((
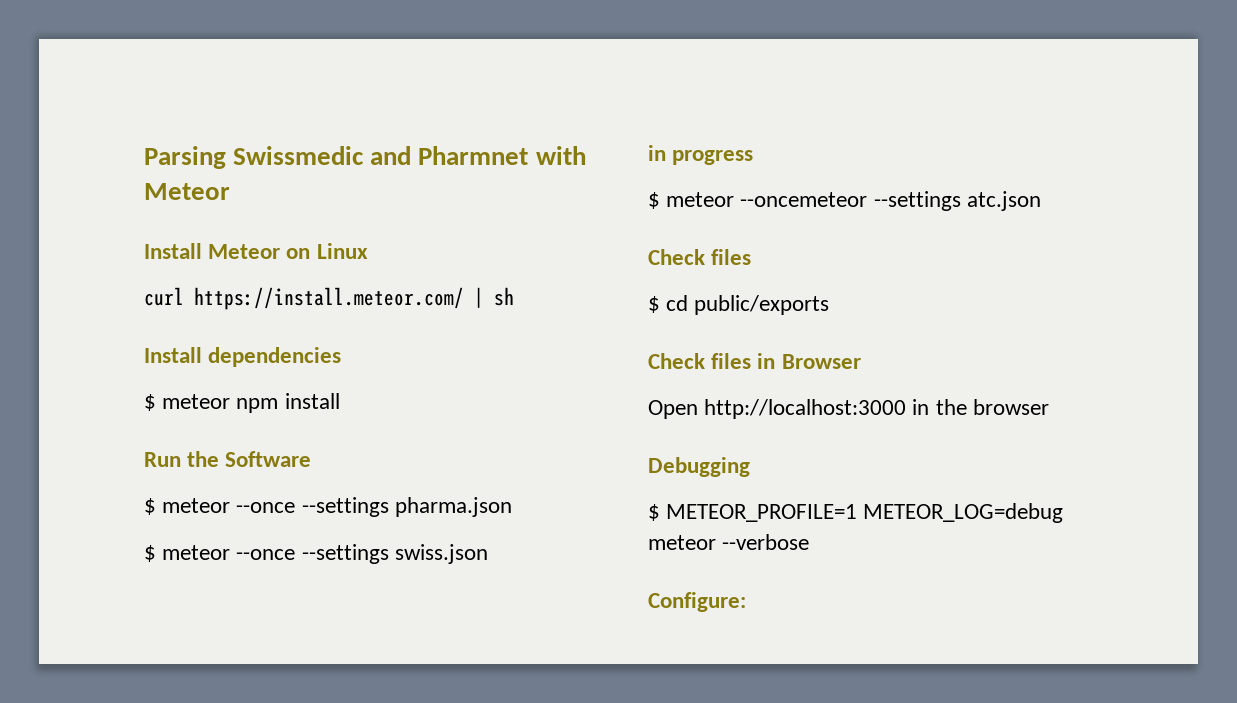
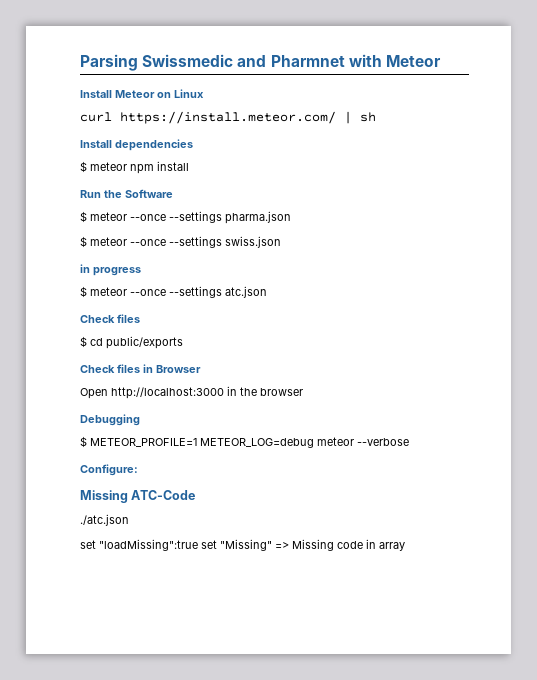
[740,192,868,207] --oncemeteor -> [130,289,166,296] --once
(746, 602) none -> [80,490,196,503] [80,514,129,526] [80,539,405,551] // Missing ATC-Code // ./atc.json // set "loadMissing":true set "Missing" => Missing code in array

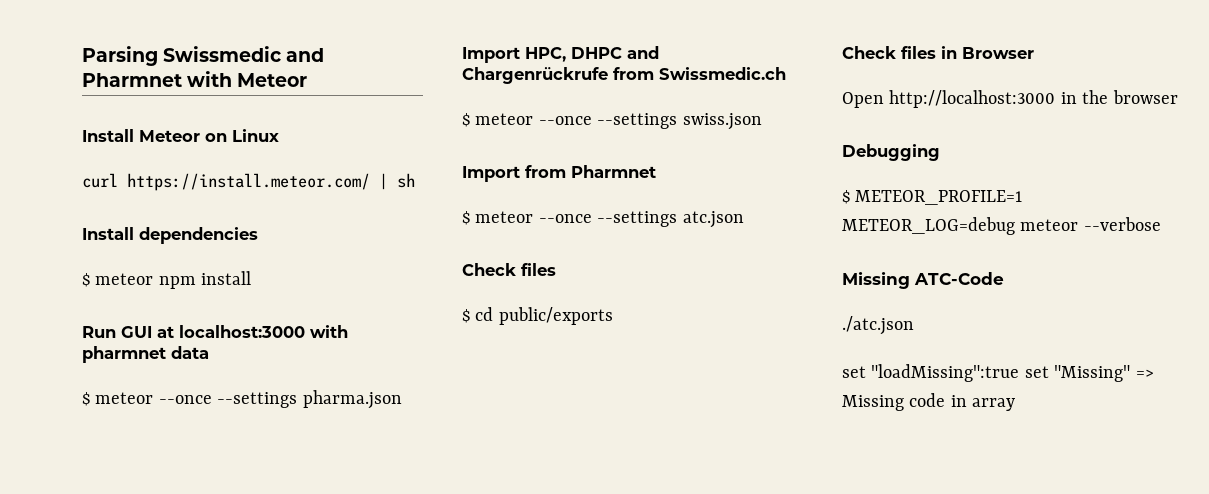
[104,189,173,198] the Software -> [121,325,348,338] [82,346,209,363] GUI at localhost:3000 with pharmnet data
(291, 217) none -> [462,46,659,63] [462,67,786,84] // Import HPC, DHPC and Chargenrückrufe from Swissmedic.ch
[80,264,141,276] in progress -> [462,165,656,182] Import from Pharmnet
[80,464,138,476] // Configure: -> (1161, 224) none

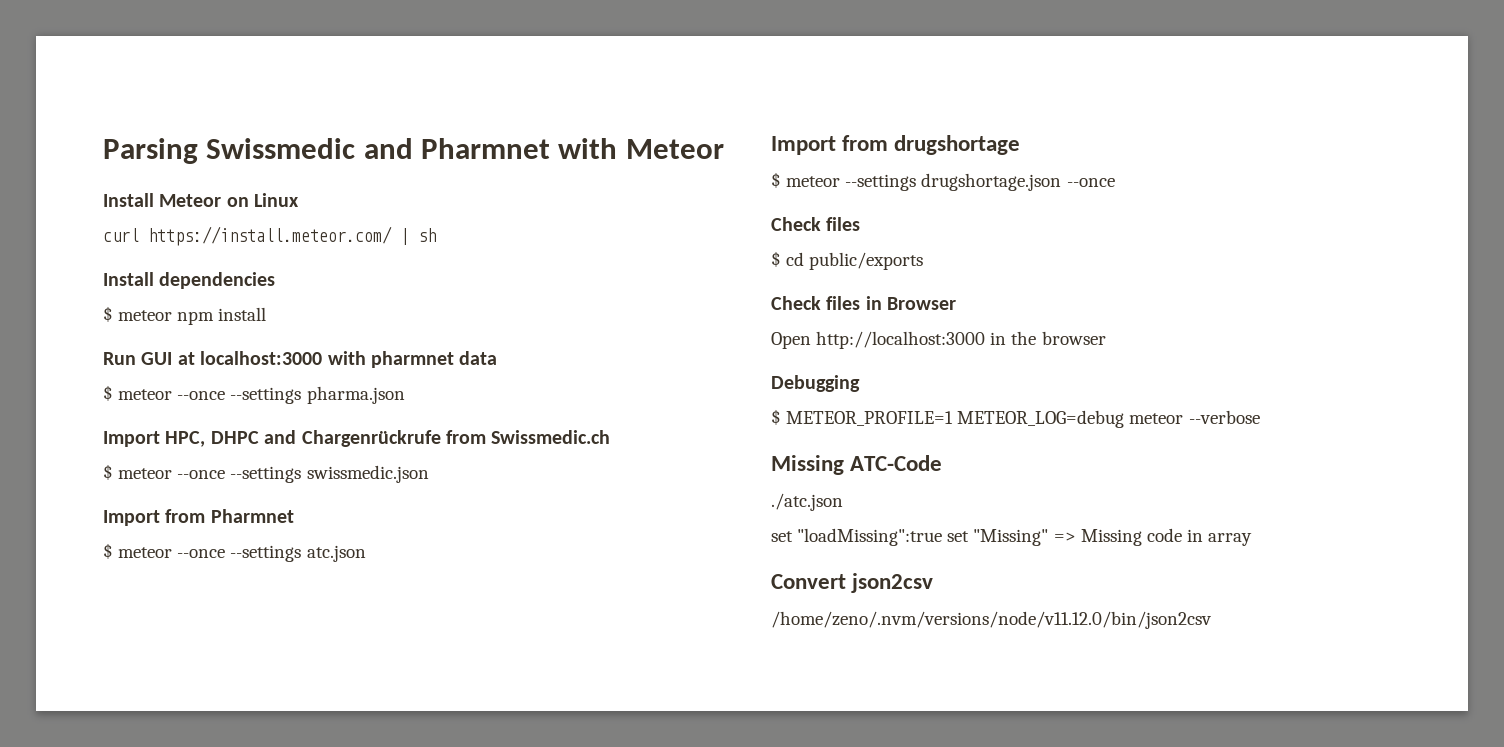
[682,113,762,130] swiss.json -> [306,465,429,483] swissmedic.json
(744, 219) none -> [771,135,1021,155] [771,172,1115,191] // Import from drugshortage // $ meteor --settings drugshortage.json --once
(1016, 404) none -> [771,573,934,593] [771,611,1212,629] // Convert json2csv // /home/zeno/.nvm/versions/node/v11.12.0/bin/json2csv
))
All of the lines above should be copied exactly, apart from the pictures.

[740,192,868,207] --oncemeteor -> [130,289,166,296] --once
(746, 602) none -> [80,490,196,503] [80,514,129,526] [80,539,405,551] // Missing ATC-Code // ./atc.json // set "loadMissing":true set "Missing" => Missing code in array

[104,189,173,198] the Software -> [121,325,348,338] [82,346,209,363] GUI at localhost:3000 with pharmnet data
(291, 217) none -> [462,46,659,63] [462,67,786,84] // Import HPC, DHPC and Chargenrückrufe from Swissmedic.ch
[80,264,141,276] in progress -> [462,165,656,182] Import from Pharmnet
[80,464,138,476] // Configure: -> (1161, 224) none

[682,113,762,130] swiss.json -> [306,465,429,483] swissmedic.json
(744, 219) none -> [771,135,1021,155] [771,172,1115,191] // Import from drugshortage // $ meteor --settings drugshortage.json --once
(1016, 404) none -> [771,573,934,593] [771,611,1212,629] // Convert json2csv // /home/zeno/.nvm/versions/node/v11.12.0/bin/json2csv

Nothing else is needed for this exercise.